ABOUT THIS EXERCISE: Within these entries, which lines include the string "left"? Copy each one.

THE INPUT:
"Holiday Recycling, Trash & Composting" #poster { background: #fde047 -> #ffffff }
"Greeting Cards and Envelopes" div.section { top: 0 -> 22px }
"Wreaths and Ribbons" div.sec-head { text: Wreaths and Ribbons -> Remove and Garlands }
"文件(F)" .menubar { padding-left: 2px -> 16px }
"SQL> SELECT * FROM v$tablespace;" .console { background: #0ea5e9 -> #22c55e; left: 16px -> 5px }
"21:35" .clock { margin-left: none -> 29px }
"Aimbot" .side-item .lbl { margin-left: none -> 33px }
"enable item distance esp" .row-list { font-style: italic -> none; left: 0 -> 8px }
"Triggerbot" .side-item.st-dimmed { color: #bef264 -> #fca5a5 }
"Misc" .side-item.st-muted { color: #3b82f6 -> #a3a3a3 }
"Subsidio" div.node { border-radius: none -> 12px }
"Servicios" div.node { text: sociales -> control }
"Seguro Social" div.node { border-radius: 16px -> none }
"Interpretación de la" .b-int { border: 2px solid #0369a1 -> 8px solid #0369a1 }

RESULT OF THE EXERCISE:
"文件(F)" .menubar { padding-left: 2px -> 16px }
"SQL> SELECT * FROM v$tablespace;" .console { background: #0ea5e9 -> #22c55e; left: 16px -> 5px }
"21:35" .clock { margin-left: none -> 29px }
"Aimbot" .side-item .lbl { margin-left: none -> 33px }
"enable item distance esp" .row-list { font-style: italic -> none; left: 0 -> 8px }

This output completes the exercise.